Registrasi / Login Untuk Membaca ...
Asesmen Terpadu merupakan strategi untuk mengefektifkan penegakan tindak pidana narkotika dengan menekan angka permintaan melalui upaya rehabilitasi bagi pecandu dan penyalahguna narkotika. Tulisan ini bertujuan untuk mengkaji mekanisme Asesmen Terpadu dalam tindak pidana narkotika di Indonesia. Juga bermaksud menggali apakah Asesmen Terpadu sebagai paradigma baru mampu menekan angka permintaan narkotika (demand reduction) atau tidak. Permasalahan yang dikaji dalam penelitian ini Pertama, bagaimana mekanisme Asesmen Terpadu dalam tindak pidana narkotika di Indonesia? Kedua, apakah Asesmen Terpadu mampu mengurangi permintaan (demand reduction) dalam penanggulangan kejahatan narkotika lintas negara?
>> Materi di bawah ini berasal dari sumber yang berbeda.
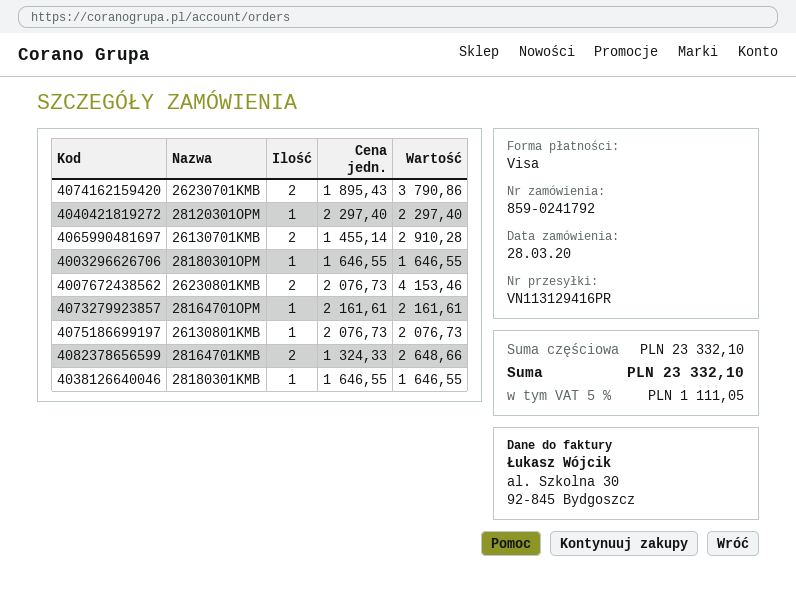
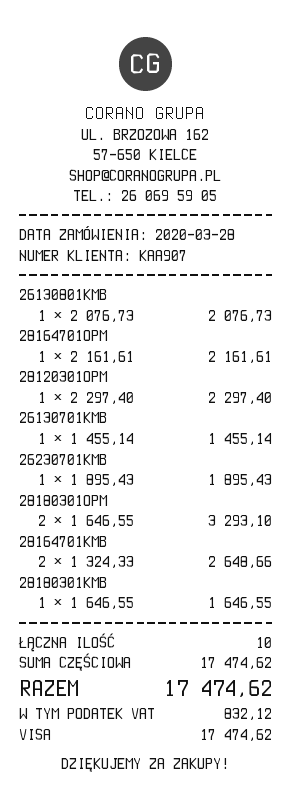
26230701KMB: 2 x 1895.43 = 3790.86 -> 1 x 1895.43 = 1895.43
26130701KMB: 2 x 1455.14 = 2910.28 -> 1 x 1455.14 = 1455.14
28180301OPM: 1 x 1646.55 = 1646.55 -> 2 x 1646.55 = 3293.10
26230801KMB: 2 x 2076.73 = 4153.46 -> none
subtotal: 23332.10 -> 17474.62
tax: 1111.05 -> 832.12
total: 23332.10 -> 17474.62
Metode penelitian yang digunakan pada penelitian ini adalah yuridis normatif, dengan pendekatan perundang-undangan (statute approach), pendekatan konseptual (conceptual approach), dan pendekatan sejarah (historycal approach). Data bersumber pada bahan hukum primer dan bahan hukum sekunder yang diperoleh dianalisis dengan menggunakan analisis kualitatif. Hasil penelitian menunjukkan bahwa Asesmen Terpadu merupakan mekanisme yang dibentuk berdasarkan peraturan bersama guna menempatkan pecandu dan penyalahguna narkotika ke dalam lembaga rehabilitasi medis/sosial. Asesmen Terpadu memberikan kesempatan besar kepada pecandu dan penyalahguna narkotika untuk direhabilitasi. Rehabilitasi merupakan salah satu cara guna menekan angka permintaan narkotika (demand reduction) yang akan berimplikasi pada penurunan angka peredaran gelap narkotika di Indonesia. Kata Kunci: asesmen terpadu; pengurangan permintaan; kejahatan narkotika.